> **WHAT YOU WILL DO**: Skip the pictures. Output only the lines below starting at the line with "quote number: Q-13722 -> Q-13712" and ending at the line with "total: 18150.00 -> 21463.60", both ends included, exactly as they are.

> **DATASET EXTRACT**:
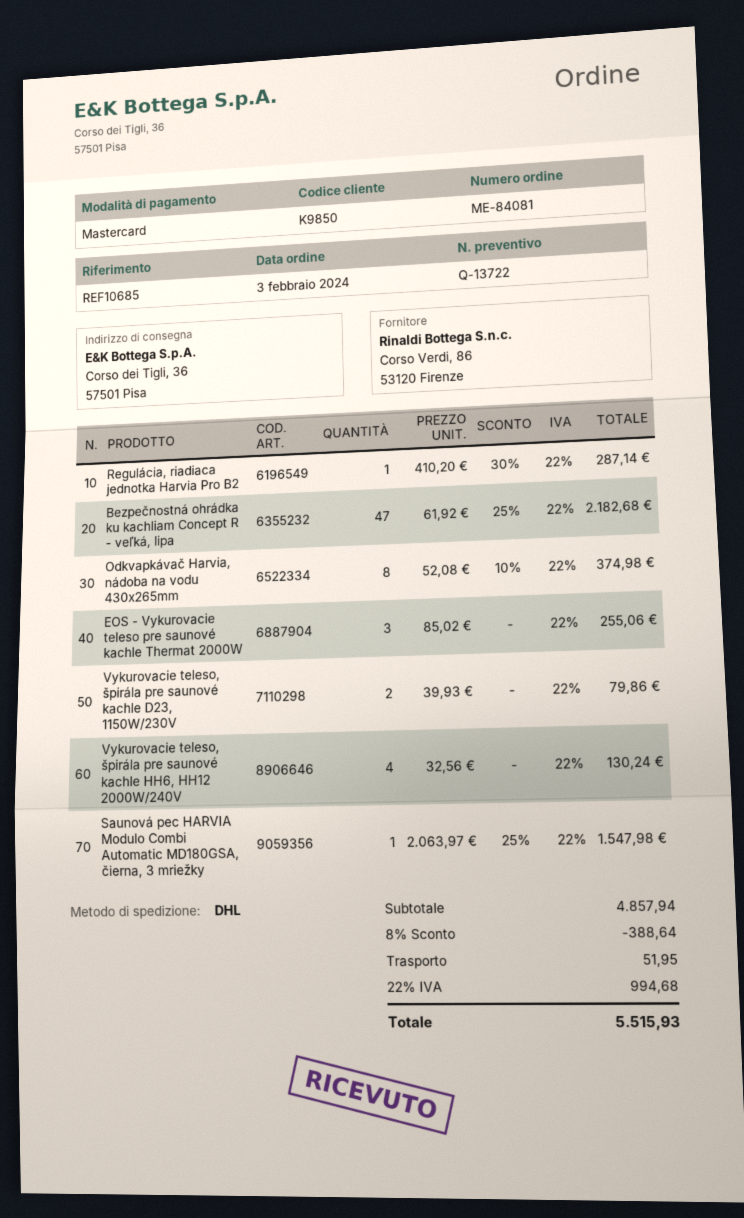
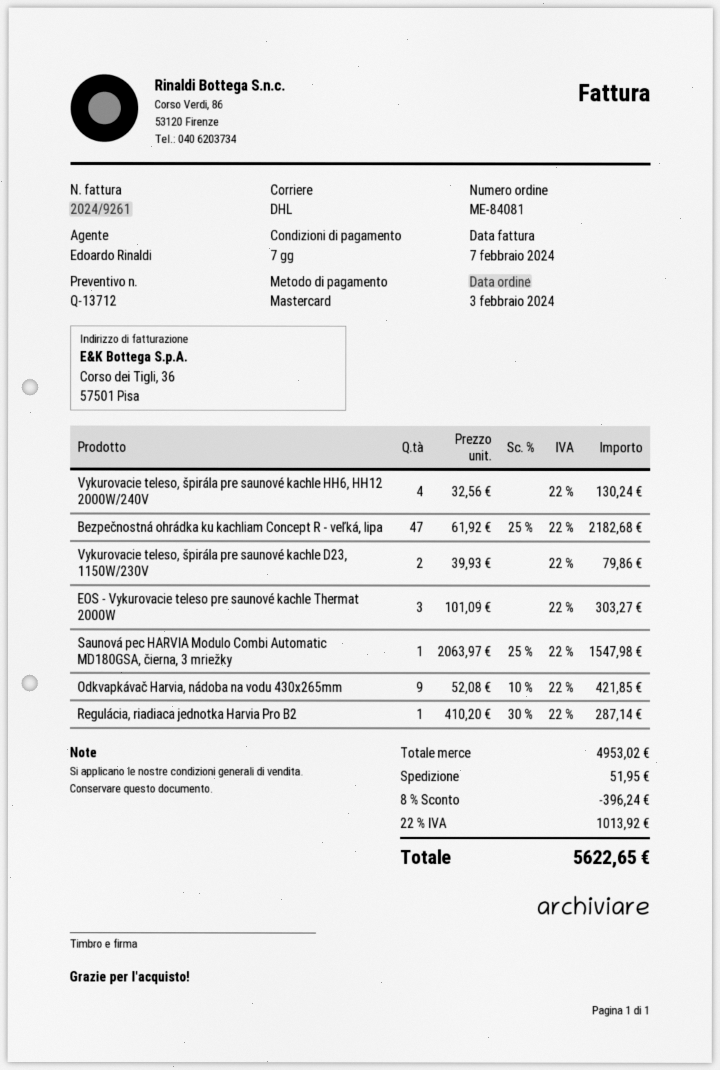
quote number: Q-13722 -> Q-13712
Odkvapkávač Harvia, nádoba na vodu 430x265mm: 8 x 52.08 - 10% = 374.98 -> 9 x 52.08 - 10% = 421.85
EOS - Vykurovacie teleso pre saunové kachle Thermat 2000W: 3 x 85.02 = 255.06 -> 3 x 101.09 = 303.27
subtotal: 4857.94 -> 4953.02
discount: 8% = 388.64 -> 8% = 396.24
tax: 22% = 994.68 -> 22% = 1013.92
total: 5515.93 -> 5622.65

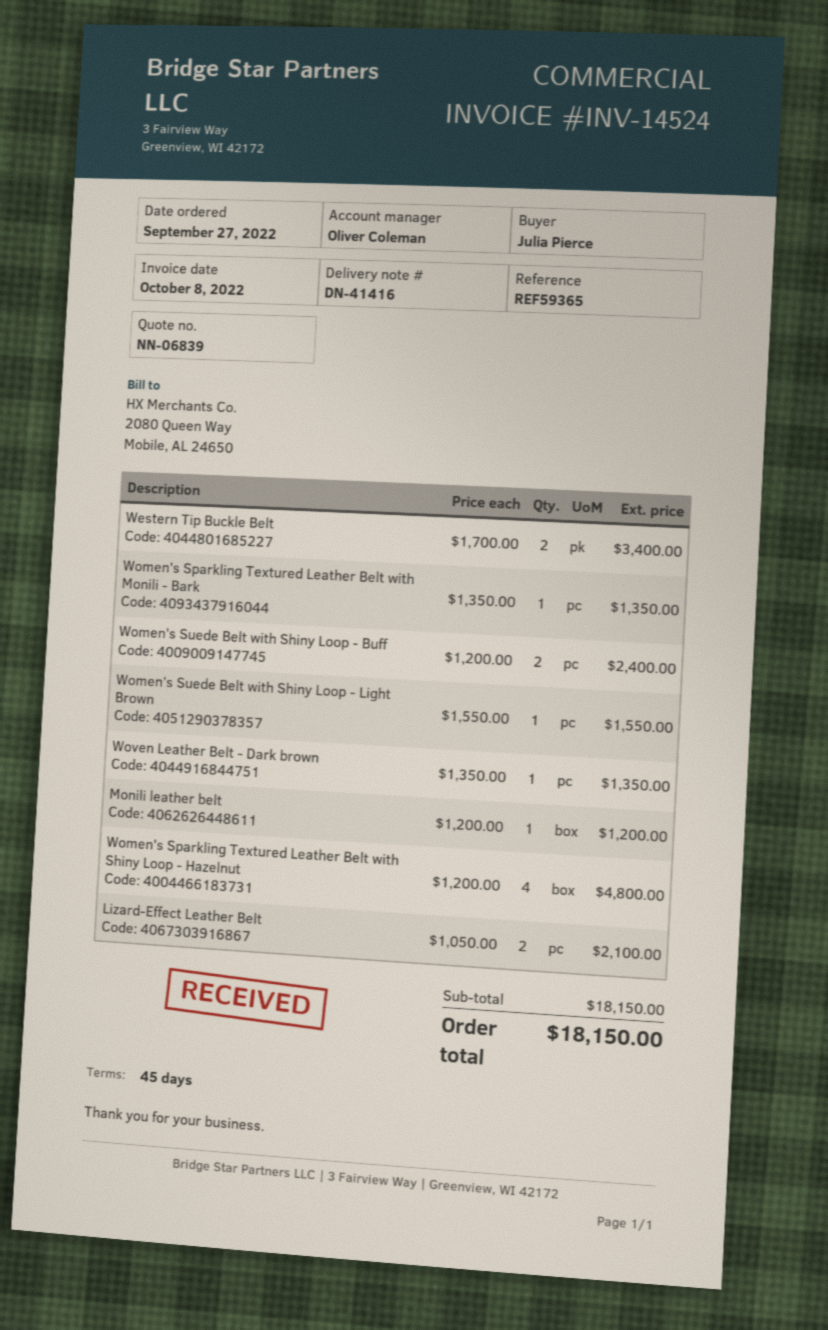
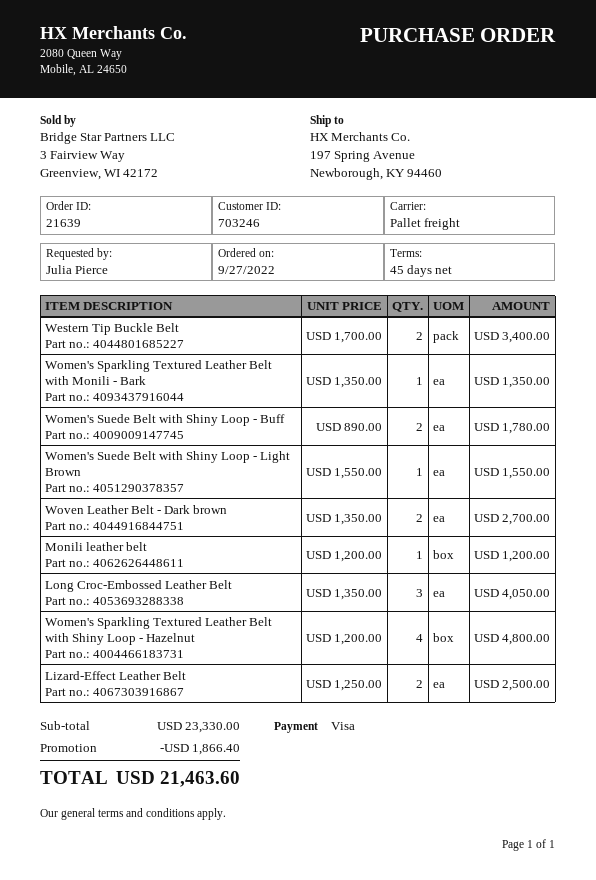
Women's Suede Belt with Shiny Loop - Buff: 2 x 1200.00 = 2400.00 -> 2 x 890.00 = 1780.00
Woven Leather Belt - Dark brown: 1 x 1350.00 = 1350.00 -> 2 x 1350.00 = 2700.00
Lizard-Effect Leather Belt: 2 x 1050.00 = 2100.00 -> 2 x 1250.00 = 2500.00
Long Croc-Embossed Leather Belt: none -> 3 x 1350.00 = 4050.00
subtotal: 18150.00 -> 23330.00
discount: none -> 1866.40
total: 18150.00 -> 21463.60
---
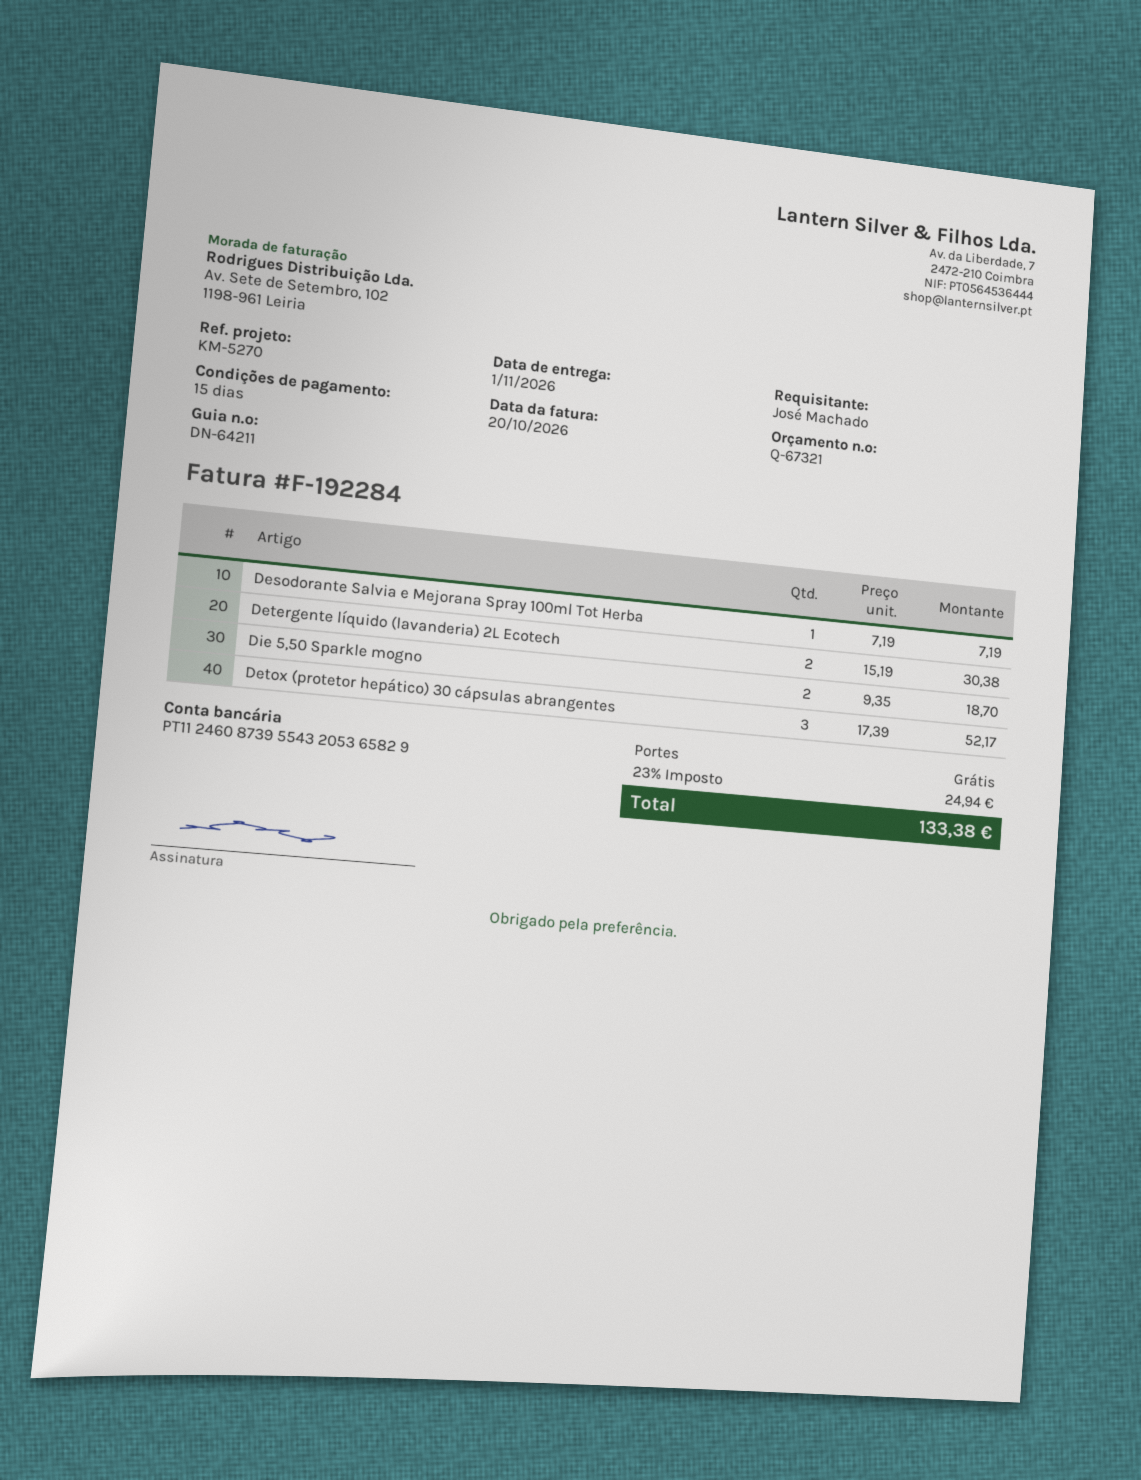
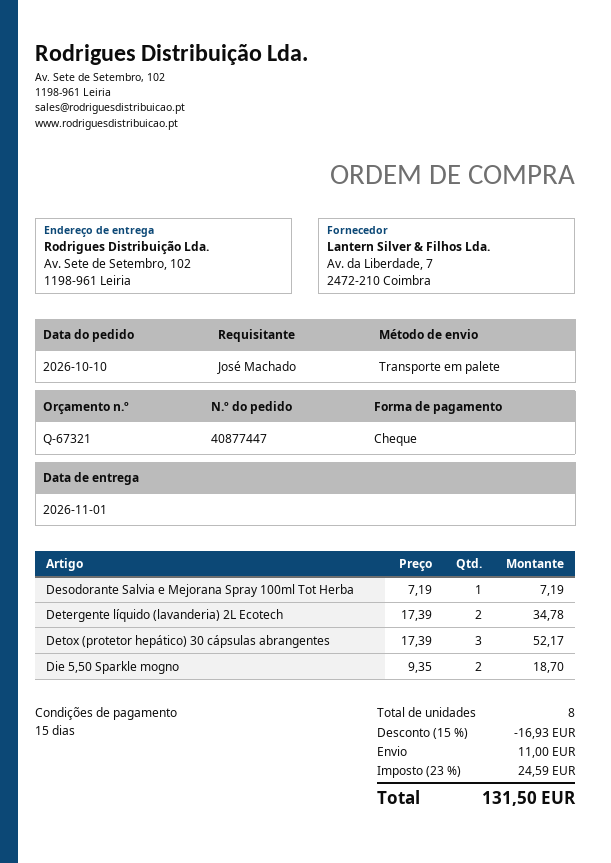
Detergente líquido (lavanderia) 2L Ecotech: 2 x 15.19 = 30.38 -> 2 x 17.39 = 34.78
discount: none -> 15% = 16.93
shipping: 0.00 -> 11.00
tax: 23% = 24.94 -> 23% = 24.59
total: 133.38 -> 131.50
* * *
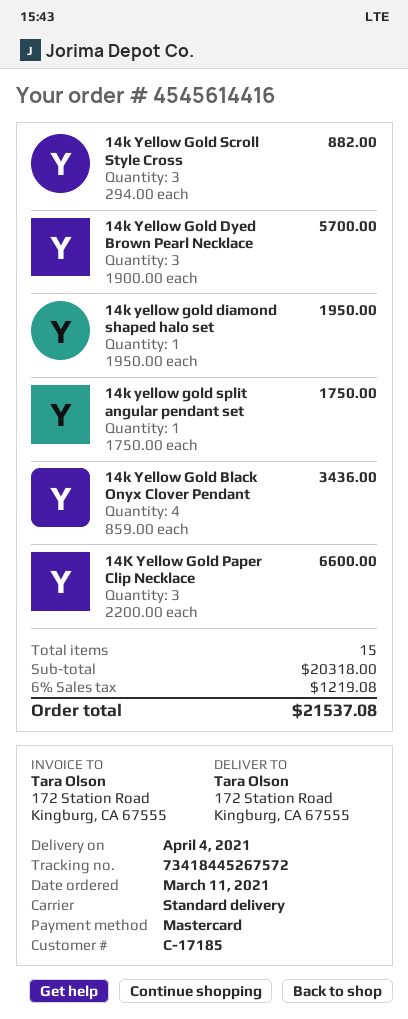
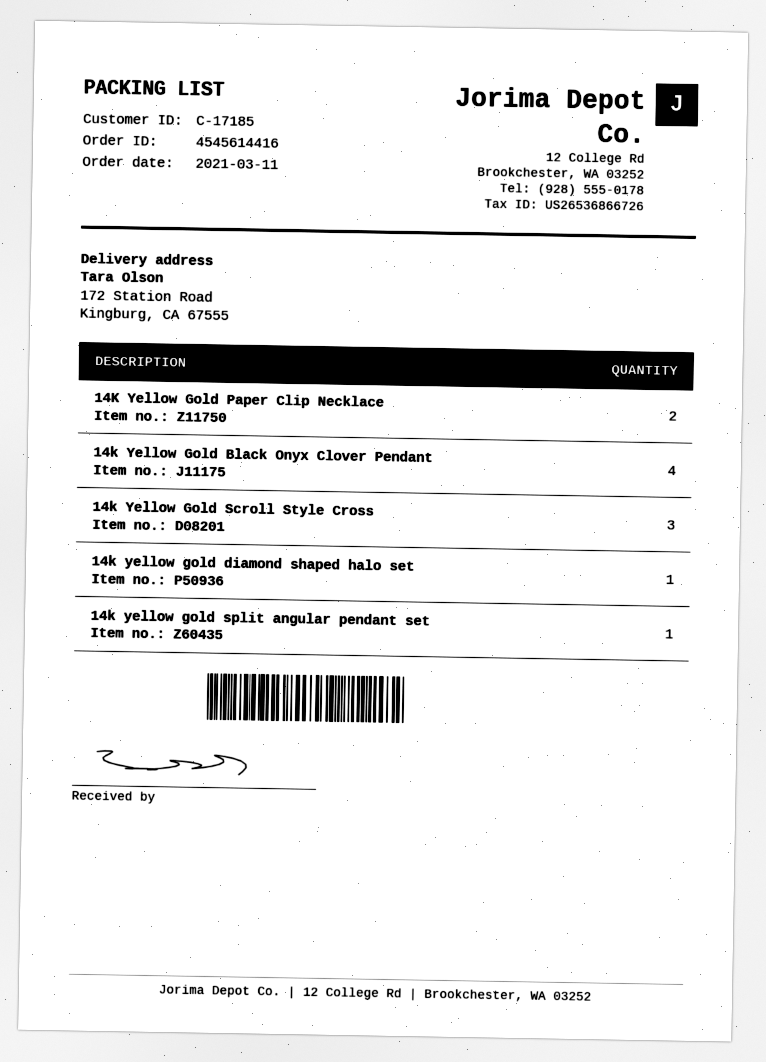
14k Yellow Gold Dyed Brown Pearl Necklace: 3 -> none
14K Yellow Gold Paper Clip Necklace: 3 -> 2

> **RESULT OF THE EXERCISE**:
quote number: Q-13722 -> Q-13712
Odkvapkávač Harvia, nádoba na vodu 430x265mm: 8 x 52.08 - 10% = 374.98 -> 9 x 52.08 - 10% = 421.85
EOS - Vykurovacie teleso pre saunové kachle Thermat 2000W: 3 x 85.02 = 255.06 -> 3 x 101.09 = 303.27
subtotal: 4857.94 -> 4953.02
discount: 8% = 388.64 -> 8% = 396.24
tax: 22% = 994.68 -> 22% = 1013.92
total: 5515.93 -> 5622.65

Women's Suede Belt with Shiny Loop - Buff: 2 x 1200.00 = 2400.00 -> 2 x 890.00 = 1780.00
Woven Leather Belt - Dark brown: 1 x 1350.00 = 1350.00 -> 2 x 1350.00 = 2700.00
Lizard-Effect Leather Belt: 2 x 1050.00 = 2100.00 -> 2 x 1250.00 = 2500.00
Long Croc-Embossed Leather Belt: none -> 3 x 1350.00 = 4050.00
subtotal: 18150.00 -> 23330.00
discount: none -> 1866.40
total: 18150.00 -> 21463.60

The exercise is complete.